*** Begin section ***

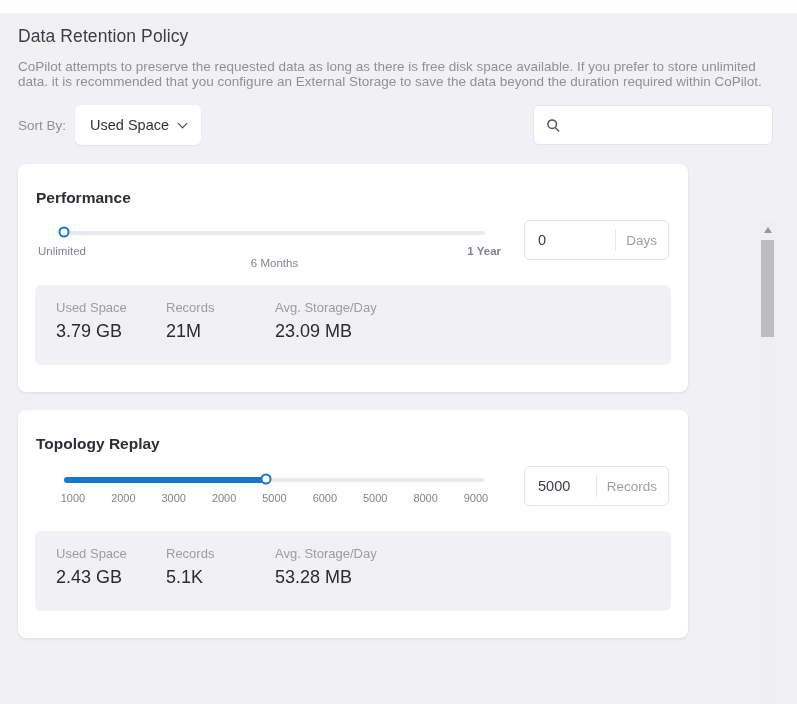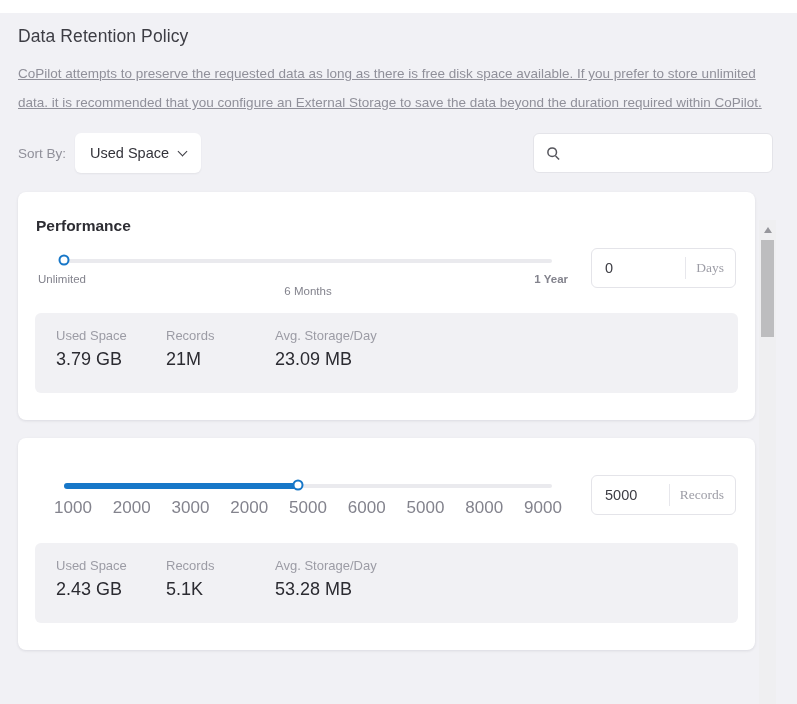--- a/index.html
+++ b/index.html
@@ -21,7 +21,7 @@
   }
   .description {
     margin:12px 0 0 0; max-width:750px;
-    font-size:13.5px; line-height:29px; color:#90909a;text-decoration:underline;
+    font-size:13.5px; line-height:15px; color:#90909a;
   }
 
   .sort-row { margin-top:16px; display:flex; align-items:center; height:40px; }

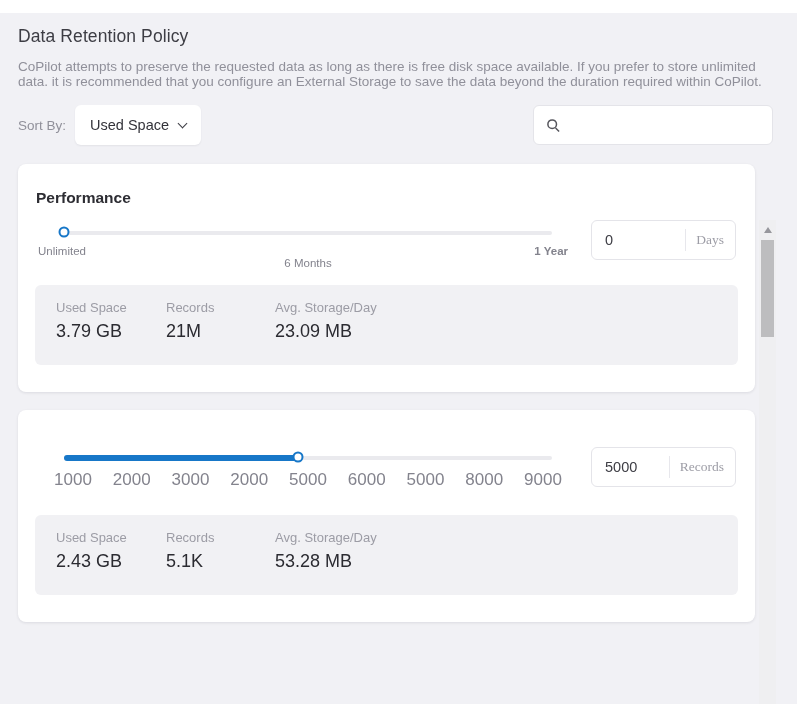--- a/index.html
+++ b/index.html
@@ -49,7 +49,7 @@
 
   .cards { margin-top:19px; }
   .card {
-    width:737px; background:#fff; border-radius:8px;
+    width:670px; background:#fff; border-radius:8px;
     box-shadow:0 1px 3px rgba(30,30,50,0.10);
     padding:24px 19px 27px 18px; margin-bottom:18px;
   }

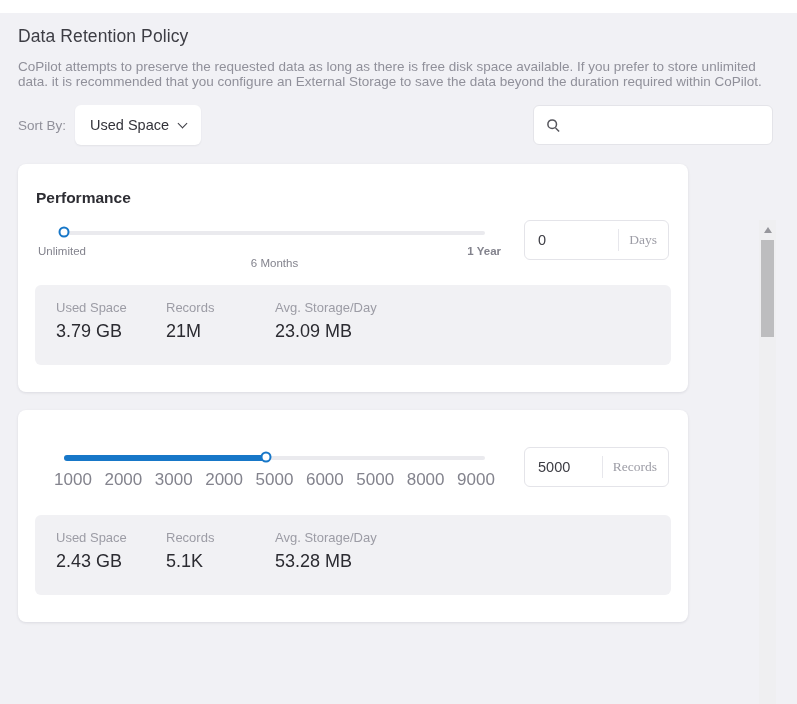--- a/index.html
+++ b/index.html
@@ -95,7 +95,7 @@
     font-family:inherit; font-size:14.5px; color:#3d3d44; padding-left:13px;
   }
   .value-divider { width:1px; height:22px; background:#e7e7ec; }
-  .value-suffix { padding:0 11px 0 10px; font-size:13.5px; color:#9d9da6; white-space:nowrap;font-family:Liberation Serif, serif; }
+  .value-suffix { padding:0 11px 0 10px; font-size:13.5px; color:#9d9da6; white-space:nowrap; }
 
   .stats {
     margin:25px -2px 0 -1px; height:80px; border-radius:6px;

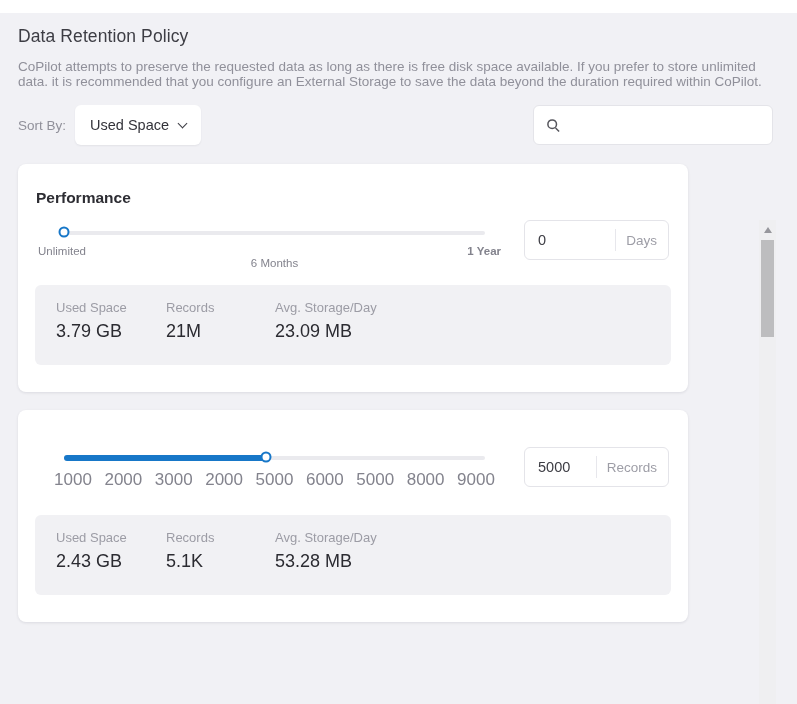--- a/index.html
+++ b/index.html
@@ -185,6 +185,7 @@
     </div>
 
     <div class="card">
+      <h2 class="card-title">Topology Replay</h2>
       <div class="slider-row">
         <div class="slider-area">
           <div class="track">

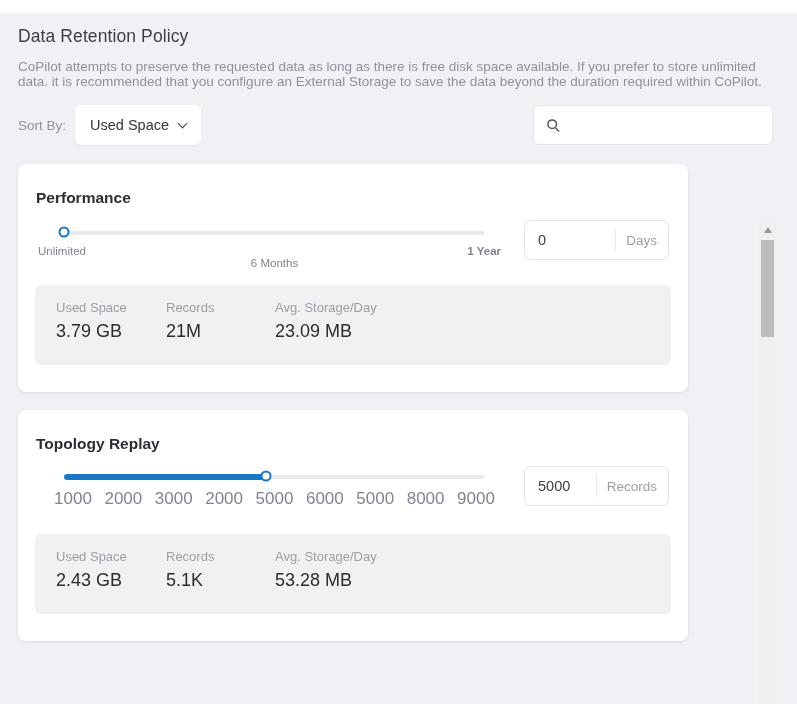--- a/index.html
+++ b/index.html
@@ -81,7 +81,7 @@
 
   .ticks {
     display:flex; justify-content:space-between;
-    margin:10px -12px 0 -12px; font-size:17px; color:#83838d;
+    margin:10px -12px 0 -12px; font-size:11px; color:#83838d;
   }
   .ticks span { width:42px; text-align:center; }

*** End section ***

Report, for the data above, every line in which the string "flex" appears.

   .sort-row { margin-top:16px; display:flex; align-items:center; height:40px; }
     display:flex; justify-content:space-between;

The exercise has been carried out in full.